In Problems 45–50, use implicit differentiation to find $y^\prime =\dfrac{dy}{dx}.$

$x\ln y+y\ln x=2$

${dy\over dx}=- \dfrac{y^2 +xy \ \ln y}{x^2 +xy \ \ln x}$

$\dfrac{\ln y}{x}+\dfrac{\ln x}{y}=2$

$\ln (x^{2}+y^{2})=x+y$

${dy\over dx}={x^2+y^2-2x\over 2y-x^2-y^2}$

$\ln (x^{2}-y^{2})=x-y$

$\ln \dfrac{y}{x} =y$

${dy\over dx}={y\over x(1-y)}$

$\ln \dfrac{y}{x}-\ln \dfrac{x}{y}=1$

In Problems 51–72, use logarithmic differentiation to find $y^\prime$ . Assume that the variable is restricted so that all arguments of logarithm functions are positive.

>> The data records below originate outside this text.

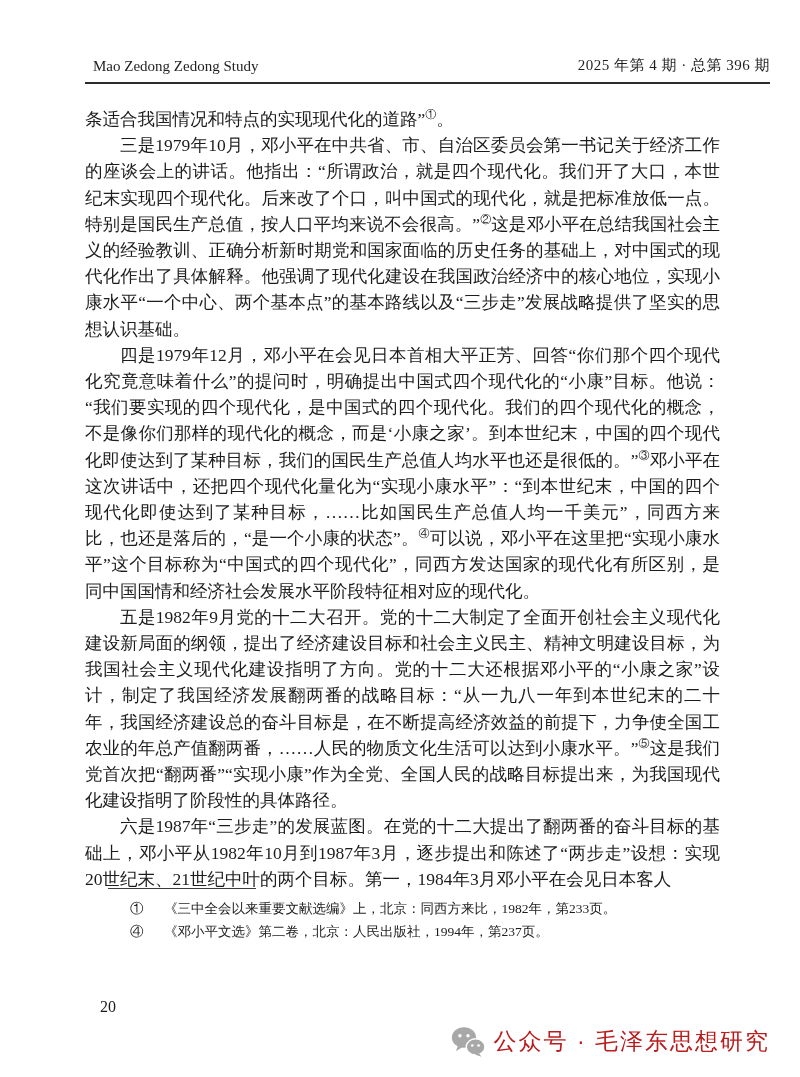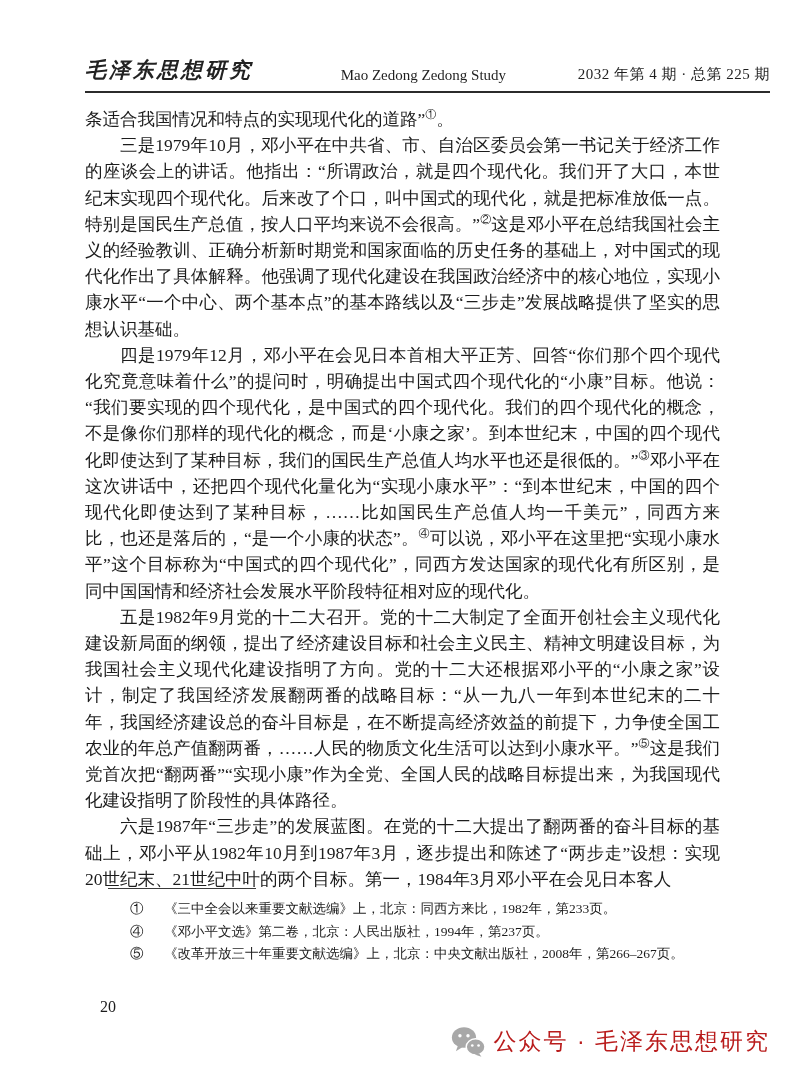"毛泽东思想研究" span.journal-logo { html: <span>毛泽东思想研究</span> -> none }
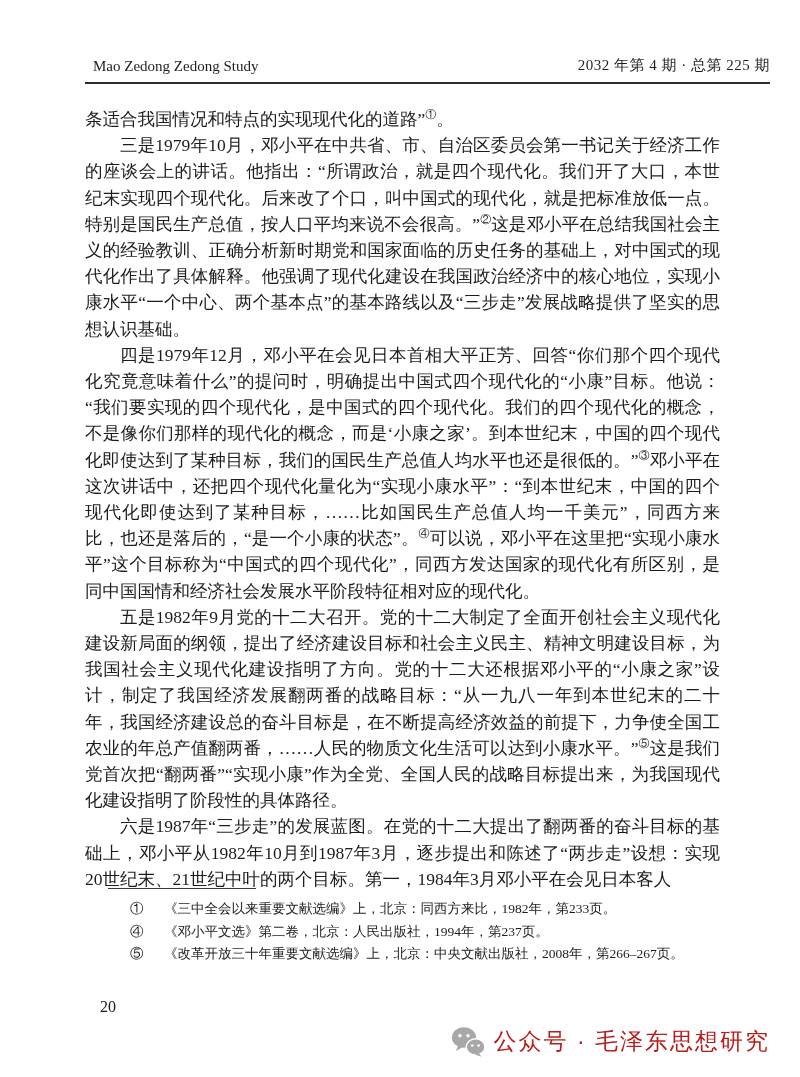"2032 年第 4 期 ·" span.issue-info { text: 2032 年第 4 期 · 总第 225 -> 2025 年第 4 期 · 总第 396 }
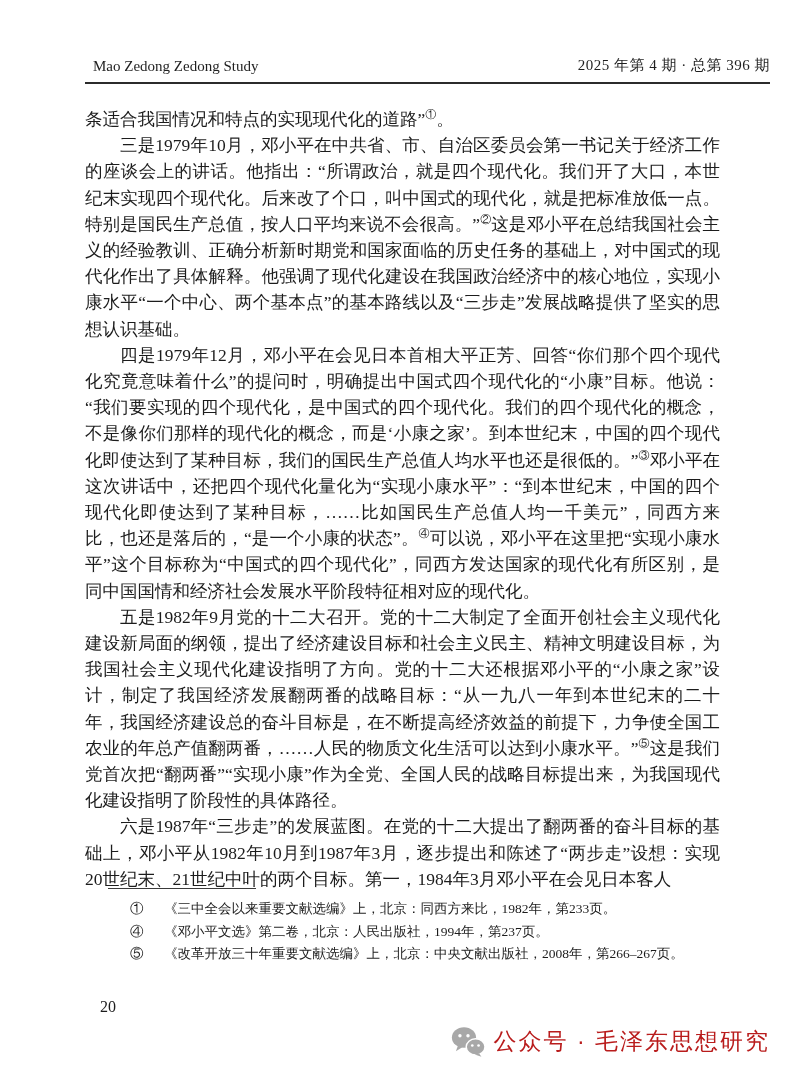"⑤ 《改革开放三十年重要文献选编》上，北京：中央文献出版社，2008年，第266–267页。" div.footnote { html: <div><span>⑤</span><span>《改革开放三十年重要文献选编》上，北京：中央文献出版社，2008年，第266–267页。</span></div> -> none }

$y=(x^{2}+1)^{2}(2x^{3}-1)^{4}$

$y'=(x^2+1)^2(2x^3-1)^4\left({4x\over x^2+1}+{24x^2\over 2x^3-1}\right)$

$y=(3x^{2}+4)^{3}(x^{2}+1)^{4}$

$y=\dfrac{x^{2}(x^{3}+1)}{\sqrt{x^{2}+1}}$

$y'={x^2(x^3+1)\over \sqrt{x^2+1}} \left({2\over x}+{3x^2\over x^3+1}-{x\over x^2+1}\right)$

$y=\dfrac{\sqrt{x}(x^{3}+2)^{2}}{\sqrt[3]{3x+4}}$

$y=\dfrac{x\cos x}{(x^{2}+1)^{3}\sin x}$

$y'={x \ \cos x\over (x^2+1)^3 \ \sin x}\left({1\over x}- \ \tan x-{6x\over x^2+1}-\ \cot x\right)$

$y=\dfrac{x\sin x}{( 1+e^{x}) ^{3}\cos x}$

$y=(3x)^{x}$

$y'=(3x)^x(\ln(3x)+1)$

$y=(x-1)^{x}$

$y=x^{\ln x}$

$y'=2x^{\ln x}{\ln x\over x}$

$y=(2x) ^{\ln x}$

$y=x^{x^{2}}$

$y'=x^{x^2}\left(2x\ln x+x\right)$

$y=(3x)^{\sqrt{x}}$

$y=x^{{e}^{{x}}}$

$y'=x^{e^x}\left(e^x\, \ln\, x+{e^x\over x}\right)$

$y=(x^{2}+1)^{{e}^{{x}}}$

$y=x^{\sin x}$

$y'=x^{\sin x}\left(\cos \,x\,\ln x+{\sin x\over x}\right)$

$y=x^{\cos x}$

$y=(\sin x)^{x}$

$y'=(\sin x)^x\left(\ln(\sin x)+x\cot x\right)$

$y=(\cos x)^{x}$

$y=(\sin x)^{\cos x}$

$y'=(\sin x)^{\cos x}\left(-\sin x\, \ln(\sin x)+\,\cos x\,\cot x\right)$

$y=(\sin x)^{\tan x}$

$x^{y}=4$

$y'={-y\over x\,\ln x}$

$y^{x}=10$

In Problems 73–76, find an equation of the tangent line to the graph of $y=f(x)$ at the given point.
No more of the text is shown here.